Deux minutes

Si je n’étais pas partie deux minutes trop tard de chez moi cet après-midi, je n’aurais pas loupé le bus. Comme prévu, je serais descendue à Bel-air, je me serais rendue au super marché et j’y aurais fait mes achats. Ensuite je serais rentrée chez moi et, comme prévu, j’aurais préparé le souper. Une journée banale.

Mais tout cela n’est jamais arrivé, j’étais montée dans le bus suivant. Arrivée à Bel-air, j’allais appuyer sur le bouton et me lever pour descendre du bus mais il est arrivé. Il avait un sourire si amical. Des yeux si brillants, si bleus. Il s’est approché et s’est assis à côté de moi. Nous avons commencé à parler, de choses et d’autres, de tout et de rien. Au fur et à mesure de notre conversation, nous avons fait connaissance. Plus on parlait, plus je l’appréciais. Il faisait déjà presque nuit lorsque nous avons remarqué que nous avions tout les deux loupé notre arrêt. Il m’a prise par la main et nous sommes sortis du bus. Nous nous sommes promenés pendant des heures, plus on parlait, mieux on s’entendait. Au bout d’un moment j’ai eu froid, il m’a prêté sa veste et nous avons repris le bus. Je commençais à l’aimer. Quand une voix féminine a annoncé dans les hauts-parleurs  « Prochain arrêt, Bellevaux», j’ai ressenti une grande tristesse. Je savais que cette fois je devais descendre et rentrer chez moi. Je pense que si j’avais pu, je serais restée toute la nuit auprès de lui. Avant de se quitter, il m’a glissé un billet dans la poche.

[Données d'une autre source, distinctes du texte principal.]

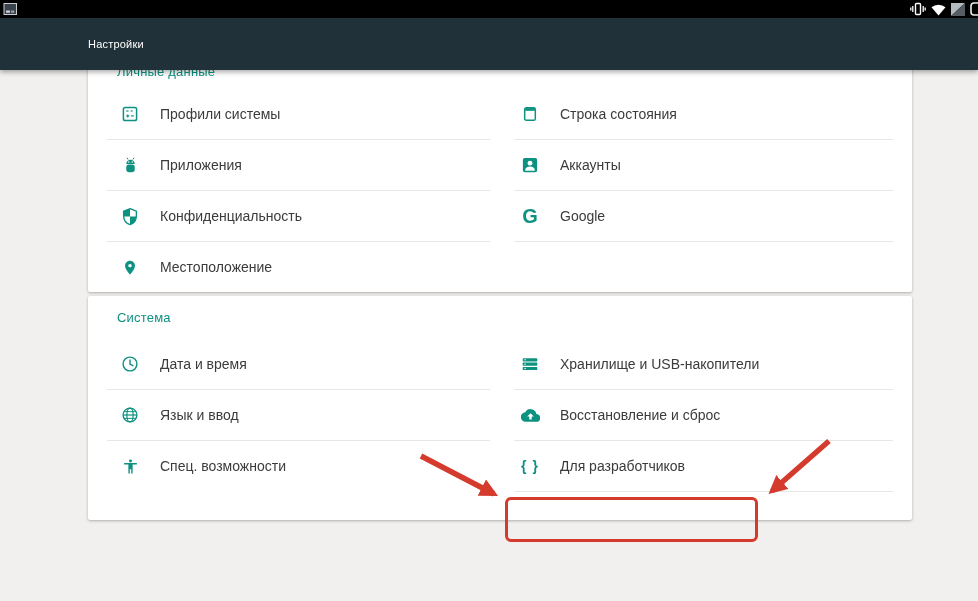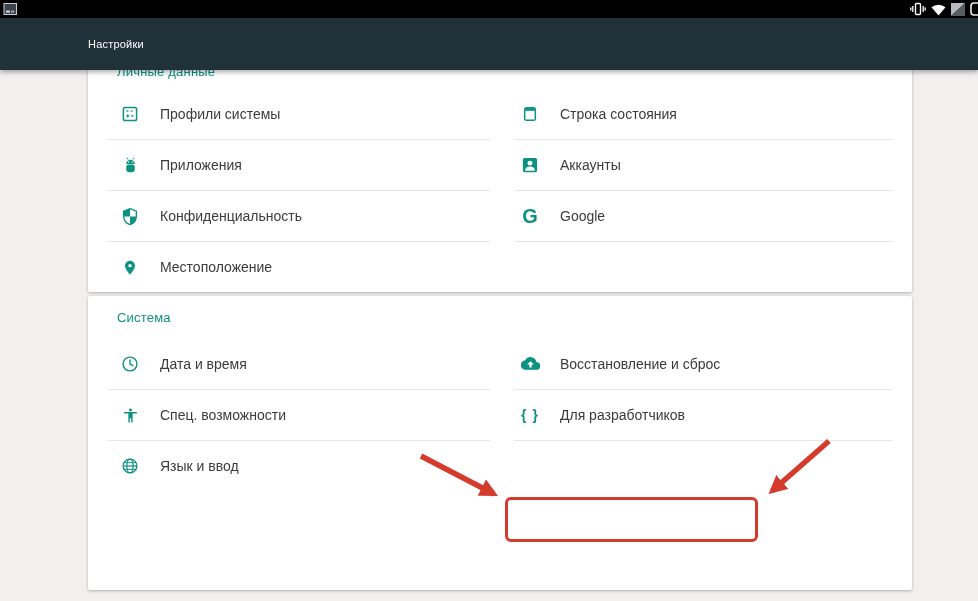--- a/index.html
+++ b/index.html
@@ -25,7 +25,7 @@
   .card{position:absolute;left:88px;width:824px;background:var(--card_bg);border-radius:2px;
         box-shadow:0 1px 3px rgba(0,0,0,.28);}
   #card1{top:-16px;height:238px;}
-  #card2{top:226px;height:294px;}
+  #card2{top:226px;height:224px;}
   .section-label{position:absolute;left:29px;font-size:13px;font-weight:400;color:var(--section_label);letter-spacing:.2px;}
   #card1 .section-label{top:10px;}
   #card2 .section-label{top:14px;}

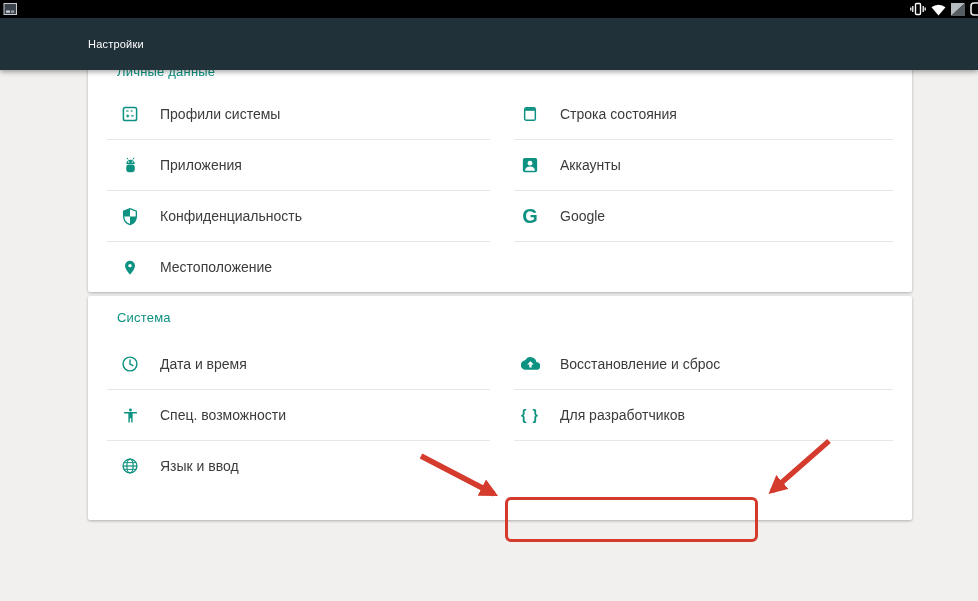--- a/index.html
+++ b/index.html
@@ -225,6 +225,19 @@
         <div class="col col-right">
           <div class="row">
             <span class="icon">
+              <svg width="18" height="16" viewBox="0 0 24 22">
+                <rect x="2" y="3" width="20" height="4.4" rx="1" fill="#0d9180"></rect>
+                <rect x="2" y="9" width="20" height="4.4" rx="1" fill="#0d9180"></rect>
+                <rect x="2" y="15" width="20" height="4.4" rx="1" fill="#0d9180"></rect>
+                <circle cx="5.2" cy="5.2" r="1" fill="#fff"></circle>
+                <circle cx="5.2" cy="11.2" r="1" fill="#fff"></circle>
+                <circle cx="5.2" cy="17.2" r="1" fill="#fff"></circle>
+              </svg>
+            </span>
+            <span class="label">Хранилище и USB-накопители</span>
+          </div>
+          <div class="row">
+            <span class="icon">
               <svg width="19" height="15" viewBox="0 0 24 18">
                 <path d="M19.4,7 A7.5,7.5 0 0 0 5.4,5 A6,6 0 0 0 6,17 H19 A5,5 0 0 0 19.4,7 Z" fill="#0d9180"></path>
                 <path d="M12,6 L16.2,10.4 H13.5 V14 H10.5 V10.4 H7.8 Z" fill="#fff"></path>

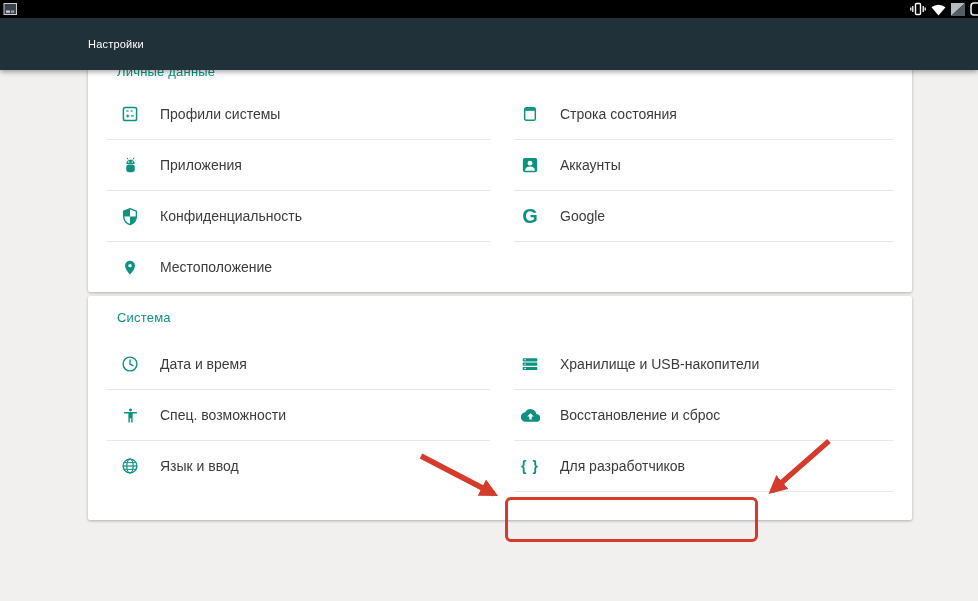--- a/index.html
+++ b/index.html
@@ -203,14 +203,6 @@
           </div>
           <div class="row">
             <span class="icon">
-              <svg width="17" height="19" viewBox="0 0 24 24">
-                <path d="M12,2 A2.1,2.1 0 0 1 12,6.2 A2.1,2.1 0 0 1 12,2 M21,9 H15 V22 H13 V16 H11 V22 H9 V9 H3 V7 H21 Z" fill="#0d9180"></path>
-              </svg>
-            </span>
-            <span class="label">Спец. возможности</span>
-          </div>
-          <div class="row">
-            <span class="icon">
               <svg width="18" height="18" viewBox="0 0 24 24">
                 <circle cx="12" cy="12" r="9.2" fill="none" stroke="#0d9180" stroke-width="1.8"></circle>
                 <ellipse cx="12" cy="12" rx="4.2" ry="9.2" fill="none" stroke="#0d9180" stroke-width="1.6"></ellipse>
@@ -220,6 +212,14 @@
               </svg>
             </span>
             <span class="label">Язык и ввод</span>
+          </div>
+          <div class="row">
+            <span class="icon">
+              <svg width="17" height="19" viewBox="0 0 24 24">
+                <path d="M12,2 A2.1,2.1 0 0 1 12,6.2 A2.1,2.1 0 0 1 12,2 M21,9 H15 V22 H13 V16 H11 V22 H9 V9 H3 V7 H21 Z" fill="#0d9180"></path>
+              </svg>
+            </span>
+            <span class="label">Спец. возможности</span>
           </div>
         </div>
         <div class="col col-right">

On s’est échangé un dernier regard et les portes du bus se sont refermées. En rentrant chez moi, j’ai sorti et déplié le petit billet de ma poche.

Ce jour-là, j’avais sans doute fait la plus belle rencontre de ma vie, et tout ça parce que j’étais partie en retard de chez moi. Ces deux petites minutes avaient changé une journée banale en une journée merveilleuse.